South Africa has attracted a range of global brands such as Zara, Gap, Topshop and River Island, many of which see the country as a new income stream in a relatively untapped market, as well as a stepping stone to other sub-Saharan markets.

The surge of consumer culture on the continent presents a compelling investment case for international companies, which are looking at rising emerging-market wealth to offset sluggish growth in traditional economies.

Labels such as H&M and Forever 21 are to open in South Africa.

Global consultancy McKinsey & Company said Africa's top 18 cities could have combined spending power of $1.3-trillion by 2030 as consumer culture grows.

Cotton On, which has been operating in South Africa for three years, has 100 stores here.

"South Africa plays a critical role in the ongoing success of our business, and is a key contributor to the 30% growth we have achieved globally for the past three years," Michael Hardwick, chief financial officer, said.

Last year, the group opened 27 stores in 27 days before Christmas, surpassing R1-billion in sales.

Robert Kenny, group executive of property, said Cotton On's 1200m² Sandton City store ranked among its four top-performing stores globally. The store is being refurbished - its size will increase 30%.

"With Eastgate and Gateway opening this year, we will have flagship stores in the top 10 centres in the country. There are at least another 50 centres on our target list in which we can open multiple brands. And with plans to expand our store footprint into Southern Africa, we're confident that within the next five years we'll have 300 stores in the region," he said.
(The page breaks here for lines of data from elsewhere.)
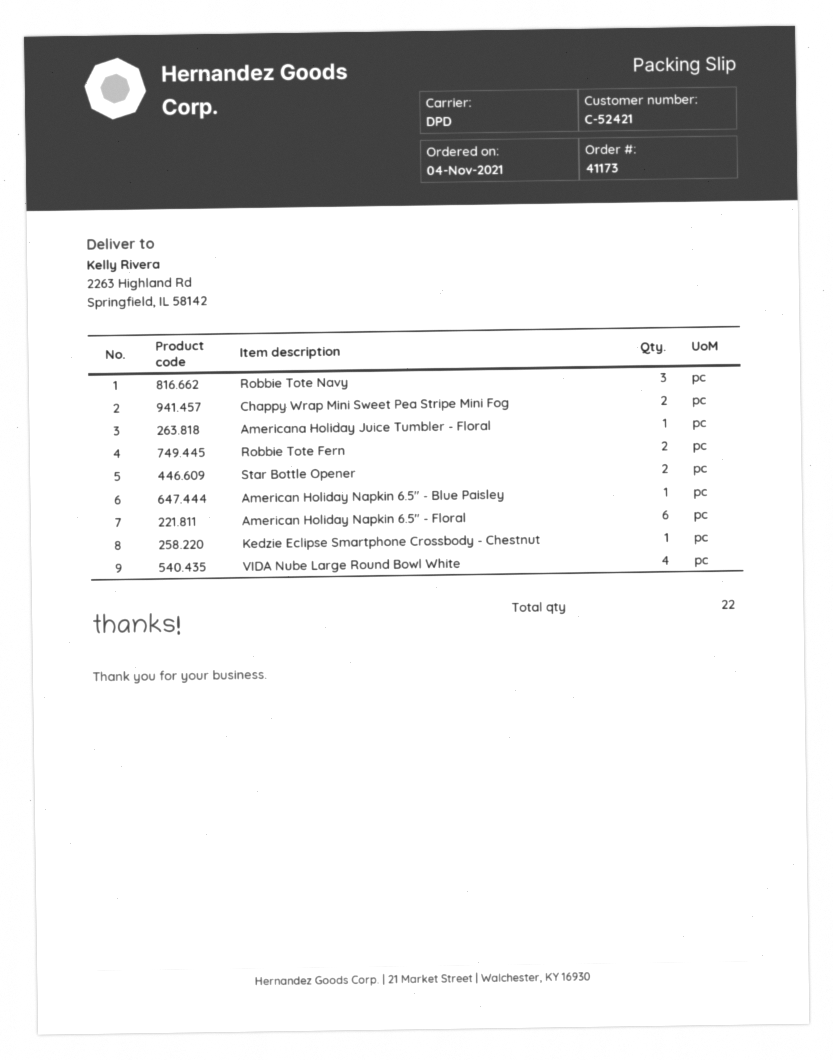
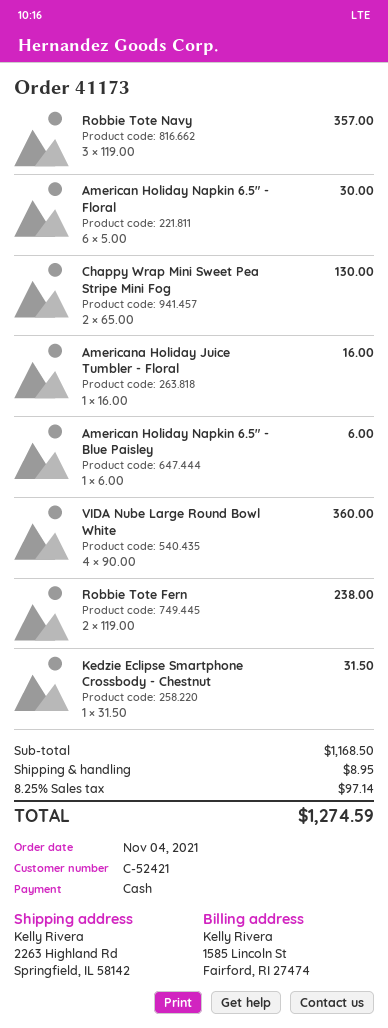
Star Bottle Opener: 2 -> none

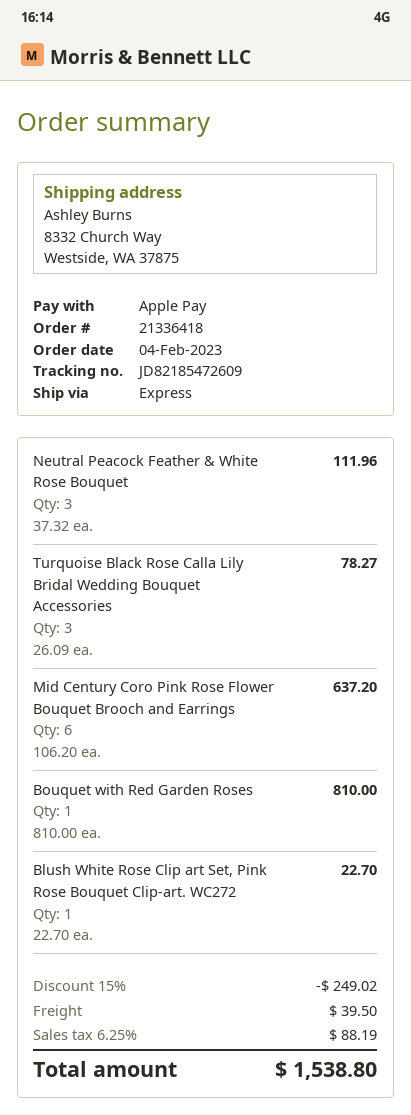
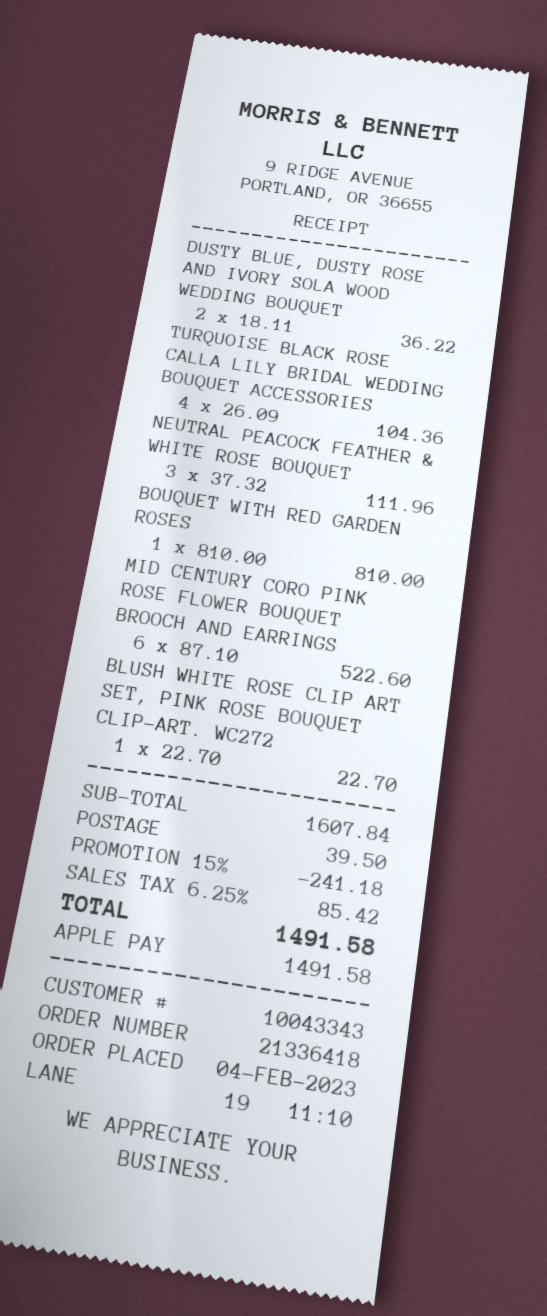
Turquoise Black Rose Calla Lily Bridal Wedding Bouquet Accessories: 3 x 26.09 = 78.27 -> 4 x 26.09 = 104.36
Mid Century Coro Pink Rose Flower Bouquet Brooch and Earrings: 6 x 106.20 = 637.20 -> 6 x 87.10 = 522.60
DUSTY BLUE, DUSTY ROSE AND IVORY SOLA WOOD WEDDING BOUQUET: none -> 2 x 18.11 = 36.22
discount: 15% = 249.02 -> 15% = 241.18
tax: 6.25% = 88.19 -> 6.25% = 85.42
total: 1538.80 -> 1491.58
The privately owned group was founded in 1991 and has more than 13000 stores in Brazil, Hong Kong, New Zealand and the US.

Independent analyst Syd Vianello said local operators such as Truworths, Foschini Group and Edgars were losing market share.

"A typical store will do R50-million a year. With 100 stores, we're talking a lot of turnover. Where is that coming from? Established players. They can't grow at the previous rate because the growth in the market is going to the newcomers; that will happen as long as they keep rolling out."